**Your goal**
Pick out all lines of the entries that include the word "name" and copy them.

Before-and-after change records
★ ★ ★ ★ ★

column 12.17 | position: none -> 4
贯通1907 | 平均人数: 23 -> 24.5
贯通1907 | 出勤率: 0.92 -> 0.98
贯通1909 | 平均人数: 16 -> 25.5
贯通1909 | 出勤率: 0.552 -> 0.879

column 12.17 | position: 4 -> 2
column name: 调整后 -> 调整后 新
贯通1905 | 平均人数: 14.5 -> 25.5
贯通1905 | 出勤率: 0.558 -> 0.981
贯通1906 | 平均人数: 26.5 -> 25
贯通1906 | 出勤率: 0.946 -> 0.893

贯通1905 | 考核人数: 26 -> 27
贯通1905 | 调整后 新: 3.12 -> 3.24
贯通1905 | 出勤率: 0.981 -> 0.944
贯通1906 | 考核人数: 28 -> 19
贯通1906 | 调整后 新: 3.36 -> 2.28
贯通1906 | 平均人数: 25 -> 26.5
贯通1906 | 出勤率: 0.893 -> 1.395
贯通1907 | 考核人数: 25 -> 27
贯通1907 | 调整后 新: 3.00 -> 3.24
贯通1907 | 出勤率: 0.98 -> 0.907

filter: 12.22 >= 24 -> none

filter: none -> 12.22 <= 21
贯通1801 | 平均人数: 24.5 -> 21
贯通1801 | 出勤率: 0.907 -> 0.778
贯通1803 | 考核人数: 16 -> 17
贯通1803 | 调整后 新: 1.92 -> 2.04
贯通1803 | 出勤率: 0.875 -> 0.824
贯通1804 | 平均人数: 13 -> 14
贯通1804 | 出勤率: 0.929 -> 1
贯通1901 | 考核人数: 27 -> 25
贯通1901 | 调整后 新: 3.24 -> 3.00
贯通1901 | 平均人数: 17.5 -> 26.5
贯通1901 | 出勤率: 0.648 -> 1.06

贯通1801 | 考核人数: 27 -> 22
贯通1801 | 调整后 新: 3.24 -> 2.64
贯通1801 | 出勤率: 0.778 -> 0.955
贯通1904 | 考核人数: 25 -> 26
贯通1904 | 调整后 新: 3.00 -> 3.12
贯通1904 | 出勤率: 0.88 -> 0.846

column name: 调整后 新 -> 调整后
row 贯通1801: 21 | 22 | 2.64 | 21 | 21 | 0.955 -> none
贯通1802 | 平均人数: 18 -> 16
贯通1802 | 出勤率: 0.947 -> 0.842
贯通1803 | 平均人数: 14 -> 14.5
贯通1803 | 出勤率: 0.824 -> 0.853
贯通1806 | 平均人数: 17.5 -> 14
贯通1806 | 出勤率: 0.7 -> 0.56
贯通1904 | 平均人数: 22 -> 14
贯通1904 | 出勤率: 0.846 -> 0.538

★ ★ ★ ★ ★

**Your solution**
column name: 调整后 -> 调整后 新
column name: 调整后 新 -> 调整后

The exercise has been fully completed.